(Data records)
··········

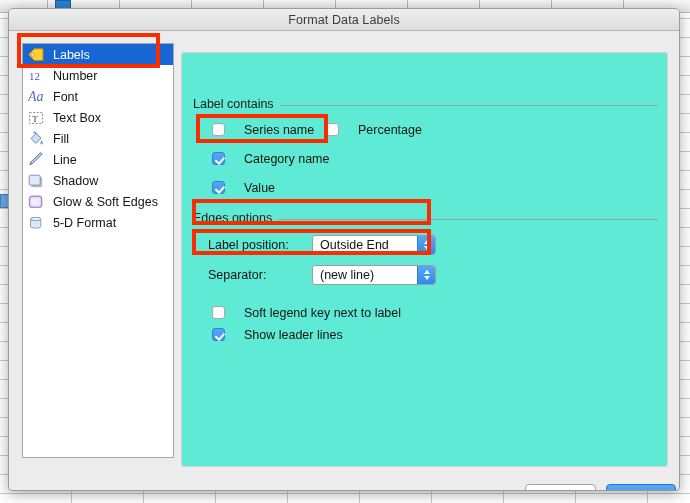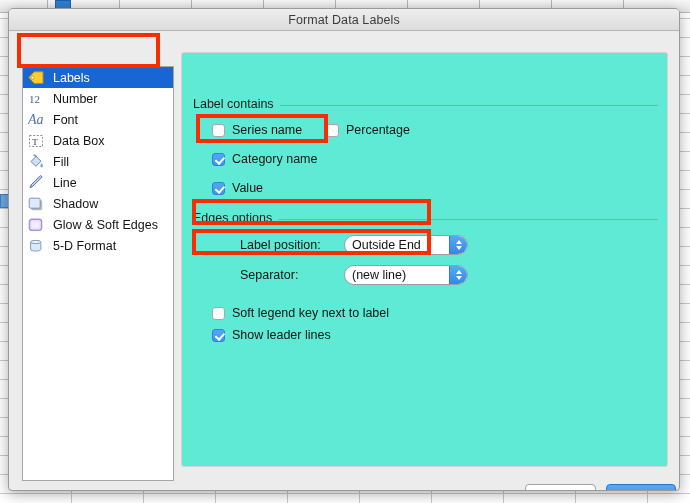--- a/index.html
+++ b/index.html
@@ -91,7 +91,7 @@
   
   #sidebar {
     position: absolute;
-    left: 13px; top: 35px;
+    left: 13px; top: 12px;
     width: 152px; height: 415px;
     background: #ffffff;
     border: 1px solid #a6a6a6;

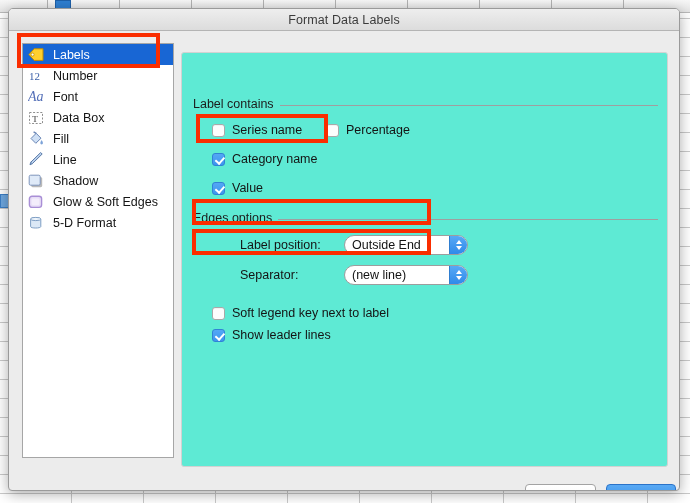--- a/index.html
+++ b/index.html
@@ -336,7 +336,7 @@
             <text x="4.2" y="10.5" font-family="Liberation Serif, serif" font-size="9" fill="#333">T</text>
           </svg>
         </span>
-        <span class="side-label">Data Box</span>
+        <span class="side-label">Text Box</span>
       </div>
 
       <div class="side-item">

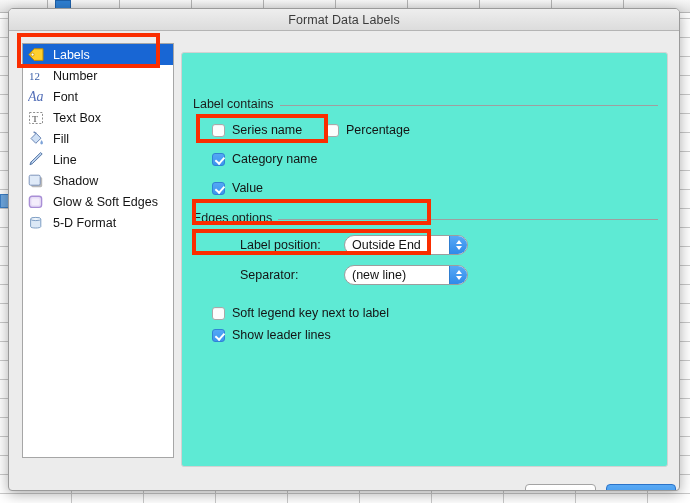--- a/index.html
+++ b/index.html
@@ -156,10 +156,11 @@
   .cbrow {
     position: absolute;
     display: flex;
-    align-items: center;
+    align-items: flex-start;
     font-size: 12.5px;
     color: #141414;
     white-space: nowrap;
+    gap: 12px;
   }
   .cbox {
     width: 13px; height: 13px;

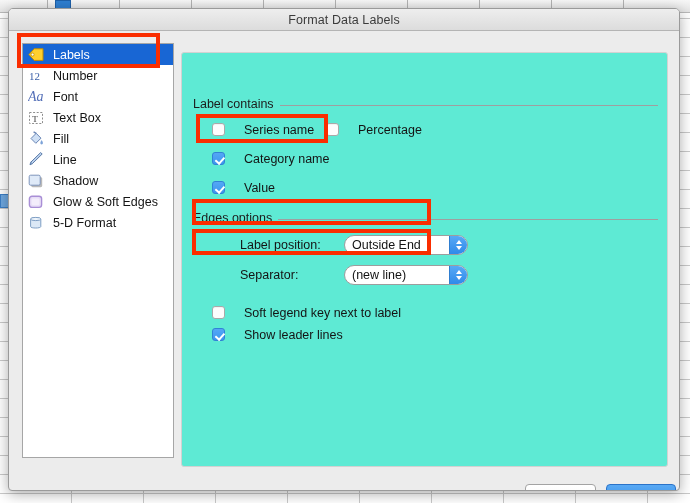--- a/index.html
+++ b/index.html
@@ -194,7 +194,6 @@
     position: absolute;
     display: flex;
     align-items: center;
-    margin-left: 32px;
   }
   .dd-label {
     font-size: 12.5px;

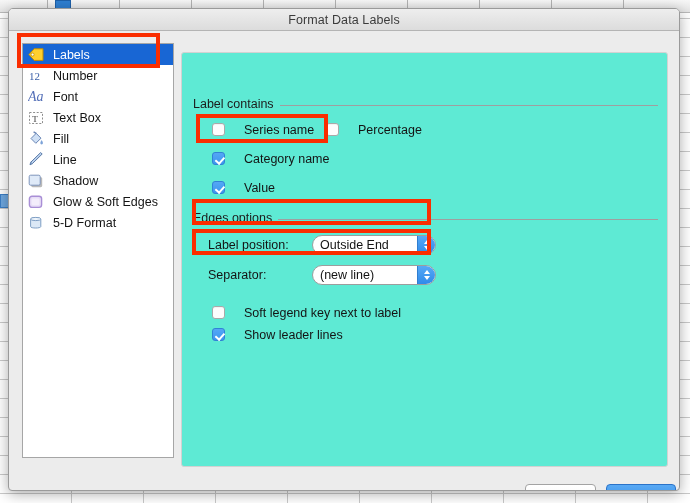--- a/index.html
+++ b/index.html
@@ -205,7 +205,7 @@
     height: 20px;
     background: #ffffff;
     border: 1px solid #9d9d9d;
-    border-radius: 10px;
+    border-radius: 3px;
     box-sizing: border-box;
     display: flex;
     align-items: center;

··········

§ **Directions**: What is the number of lines above that hold the word "border"? Answer with that number alone.

§ **Output of the task**: 5